Taking a farmer’s view of Meatless Monday
Talk about timing. An email with the subject line “Better Than Beef?” arrived in my inbox on February 22, the same day I was slated to speak during the public comment period of the Iowa Board of Regents’ meeting in Ames and address the University of Iowa’s Meatless Monday campaign.
I couldn’t believe what I was reading as I perused the e-mail from the activist group One Green Planet.
“Although the goal of raising animals for meat and dairy may be to produce food for people, we are wasting an enormous amount of grain feeding animals instead of people. If everyone in the U.S. left meat and dairy off the menu for a year, we could redirect enough grain to feed 1.4 billion people! Why are we feeding grain to cows when we could effectively solve world hunger?”
Outrageous, but not unusual, based on what I know of the relentless misinformation campaigns promoted by various anti-animal agriculture activist groups. I was even more frustrated and disheartened, however, to discover how many similarities there were between this email and the article “University of Iowa Holds First Meatless Monday at Dining Halls” that was printed in the Daily Iowan, the University of Iowa’s student newspaper, on Feb. 6.
The University of Iowa Student Government (UISG) and Office of Sustainability have come together to create Meatless Monday as part of the theme semester “Climate for Change.” According to the Daily Iowan article, the University of Iowa held its first Meatless Monday at university dining halls on Feb. 5. The idea for the campaign, which tries to provide meat-free options for students every first Monday of the month, originated from Abigail Simon and Sarah Henry, both UISG senators on the Sustainability Committee.
Simon believes meat is detrimental to the Earth.
“Raising livestock for meat consumption creates many negative impacts on our environment,” said Simon, who was quoted in the article.
The article also cited the nonprofit group Meatless Monday, which claims livestock is responsible for 15 percent of greenhouse-gas emissions.
The onslaught didn’t stop there.
“Plant-based diets are nutritionally sufficient and may also reduce the risk for many chronic illnesses,” Simon said. “We aren’t encouraging students to become vegetarians or vegans but rather encourage them to make more sustainable food decisions when eating.”
Now I’m all for choice and am grateful that Iowans, including students at our state universities, have options in their food choices. I’m also glad that Iowa farmers produce a wide range of food, from fresh fruits and vegetables to beef and pork to organic food, to provide these options.
Unfortunately, no farmers, ag groups or nutrition experts were quoted in the Daily Iowan’s article. There appeared to be no effort to provide a more balanced view of Meatless Monday. That’s why I spoke to the Board of Regents and was pleased that two of my ag friends also stepped up to the plate.
My message? Remember E.S.P.: eco-friendly, sustainable protein.
Contrary to the article, animal agriculture is eco-friendly. Only 2.8 percent of greenhouse gas emissions come from animal agriculture, according to the U.S. Environmental Protection Agency. I also pointed out that America’s livestock farmers are producing more food with fewer resources. (Just Google “University of Arkansas study” and “environmental impact of pig farming” for details.)
Animal agriculture is also sustainable (the “S” in E.S.P.), not only environmentally, but economically. I cited a recent Iowa State University (ISU) study where Dr. Dermot Hayes, a Charles F. Curtiss Distinguished Professor in Agriculture and Life Sciences at ISU, noted that livestock growth effectively offsets, and even reverses, economic decline in rural counties. On the flip side, rural counties that do not benefit from livestock growth experience an annual loss of $17 million in county income.

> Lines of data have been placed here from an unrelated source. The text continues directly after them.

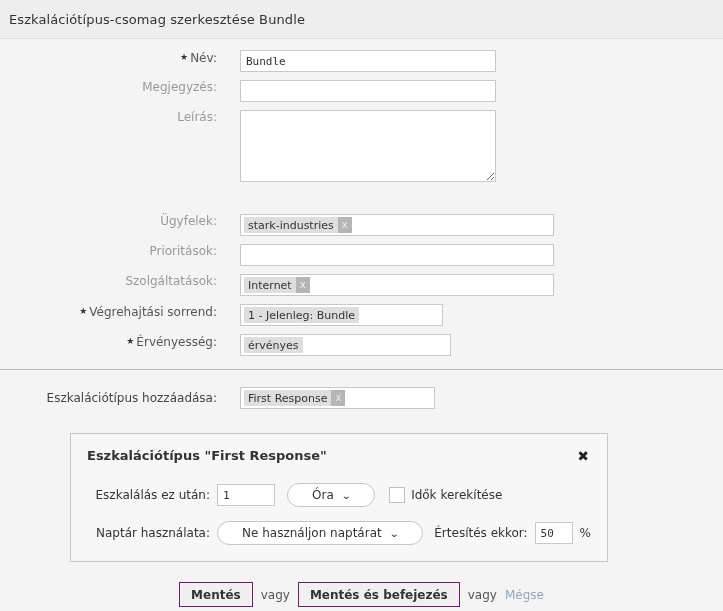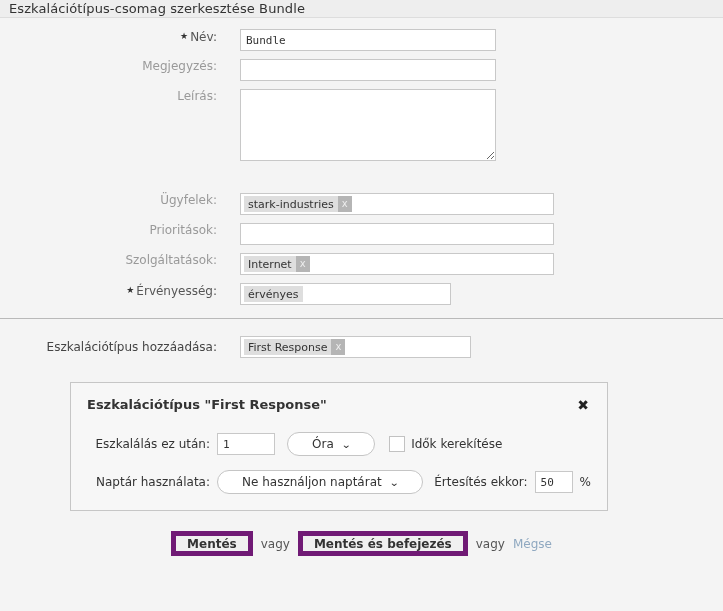--- a/index.html
+++ b/index.html
@@ -12,21 +12,21 @@
     background: #f4f4f4;
     font-family: "DejaVu Sans", "Liberation Sans", sans-serif;
     font-size: 12px;
     color: #333333;
     overflow: hidden;
     position: relative;
   }
 
   
   .titlebar {
-    height: 18px;
+    height: 39px;
     background: #eeeeee;
     border-bottom: 1px solid #dddddd;
     display: flex;
     align-items: center;
     padding-left: 9px;
     box-sizing: border-box;
   }
   .titlebar-text {
     font-size: 13px;
     color: #333333;
@@ -271,21 +271,21 @@
   .btnbar {
     display: flex;
     align-items: center;
     justify-content: center;
     gap: 8px;
     margin-top: 20px;
   }
   .btn {
     box-sizing: border-box;
     height: 25px;
-    border: 5px solid #701a75;
+    border: 1px solid #701a75;
     background: #f0f0f0;
     font-size: 12px;
     font-weight: bold;
     color: #333333;
     padding: 0 11px;
     display: inline-flex;
     align-items: center;
     cursor: pointer;
     font-family: "DejaVu Sans", "Liberation Sans", sans-serif;
   }
@@ -356,40 +356,52 @@
     <div class="field">
       <div class="tokenbox" style="width:314px">
         <span class="chip">
           <span>Internet</span>
           <span class="chip-x">x</span>
         </span>
       </div>
     </div>
   </div>
 
+  <div class="row">
+    <div class="label req">
+      <span class="star">★</span><span>Végrehajtási sorrend:</span>
+    </div>
+    <div class="field">
+      <div class="tokenbox" style="width:203px">
+        <span class="chip noclose">
+          <span>1 - Jelenleg: Bundle</span>
+        </span>
+      </div>
+    </div>
+  </div>
 
   <div class="row">
     <div class="label req">
       <span class="star">★</span><span>Érvényesség:</span>
     </div>
     <div class="field">
       <div class="tokenbox" style="width:211px">
         <span class="chip noclose">
           <span>érvényes</span>
         </span>
       </div>
     </div>
   </div>
 
   <hr class="divider">
 
   <div class="addrow">
     <div class="label" style="color:#444444">Eszkalációtípus hozzáadása:</div>
     <div class="field">
-      <div class="tokenbox" style="width:231px">
+      <div class="tokenbox" style="width:195px">
         <span class="chip">
           <span>First Response</span>
           <span class="chip-x">x</span>
         </span>
       </div>
     </div>
   </div>
 
   <div class="panel">
     <div class="panel-head">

Finally, I highlighted the P in E.S.P.-protein. Beef, for example, one of nature’s multi-vitamins. Beef’s “Big 10” reflects the 10 vital nutrients this protein powerhouse supplies, including iron.
After I addressed the Board of Regents, I was approached by Dr. Linda Snetselaar, RD, PhD, an associate provost of outreach and engagement for the Office of Outreach and Engagement at the University of Iowa. Dr. Snetselaar, who is also a professor of public health, told me that heme iron (which is especially important to young, active adults and the elderly) only comes from meat protein. It can’t be acquired by eating spinach, legumes and other plants.
Dr. Snetselaar also acknowledged that the University of Iowa needs to do more to help students learn the importance of looking at all sides of issues like Meatless Monday. I told her I appreciate her willingness to reach out and offered myself as a resource for food and farming topics.
In a world where people are drowning in misinformation and starving for facts, sharing the farmer’s perspective on issues like Meatless Monday is essential. I’ll keep speaking up for ag, and I encourage you to make your voice heard, too.
Darcy Dougherty-Maulsby (a.k.a) Yetter-girl grew up on a Century Farm between Lake City and Yetter and is proud to call Calhoun County home.